The truly difficult part of innovating is managing stakeholder expectations that every project will succeed, which simply can’t happen if you are being truly innovative. If anyone has a creative solution for that problem, it would be great if you would share it!
2) re: Innovation Happens
Casey Coleman on 7/16/2009 10:54:08
Yes, they are! Thanks for your comments, Carolyn.
1) Innovation Happens
Steve Radick on 8/13/2009 20:39:22
Interesting post Casey, and something that I’ve actually proposed more than a few times here at my company, but never gets beyond the “intriguing” phase. That’s why our Gov 2.0 work only got off the ground when I started working 9-5 on my client work, and then 5-9 on this new idea, in my “spare time.” Three years, look where we’re at.
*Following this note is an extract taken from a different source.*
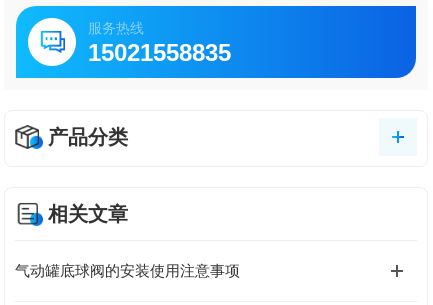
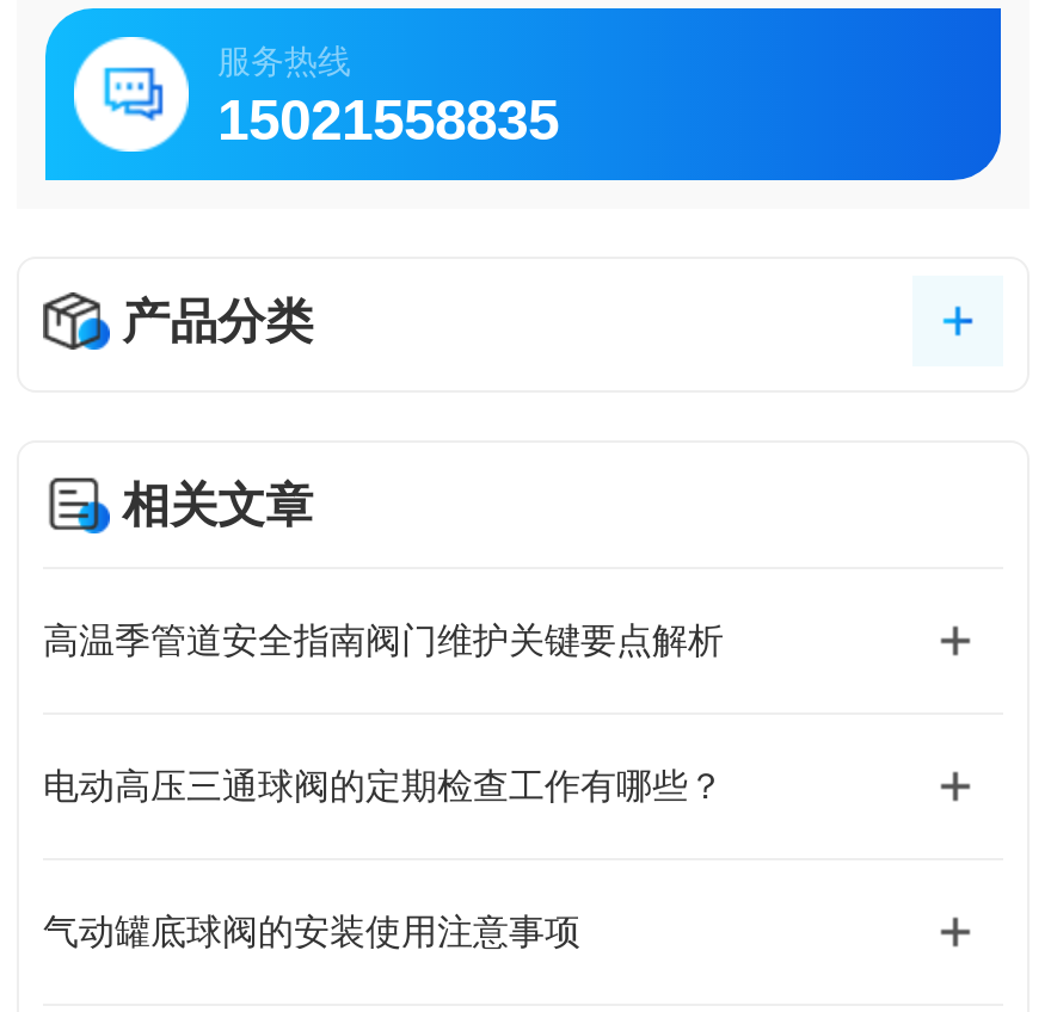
none -> [43,619,724,660] 高温季管道安全指南阀门维护关键要点解析
none -> [43,765,724,806] 电动高压三通球阀的定期检查工作有哪些？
The hardest part is senior leaders usually (and justifiably) demand ROI, and it’s hard to show ROI on some failed ideas. That is, until those 4 or 5 failed ideas eventually lead to that one hugely successful one. It ultimately comes down to two factors: 1) trust – do you trust your employees to continue to add just as much, if not more value if allotted a “free” 20%? and 2) risk – are you comfortable with months of work with potentially no final product to show? Are you ok with failed initiatives? Do you reward risk-taking or do you encourage toeing the line and doing your job?
I do hope we see more Google-like ideas like this in our government space – there’s a LOT of untapped potential in our civil servants!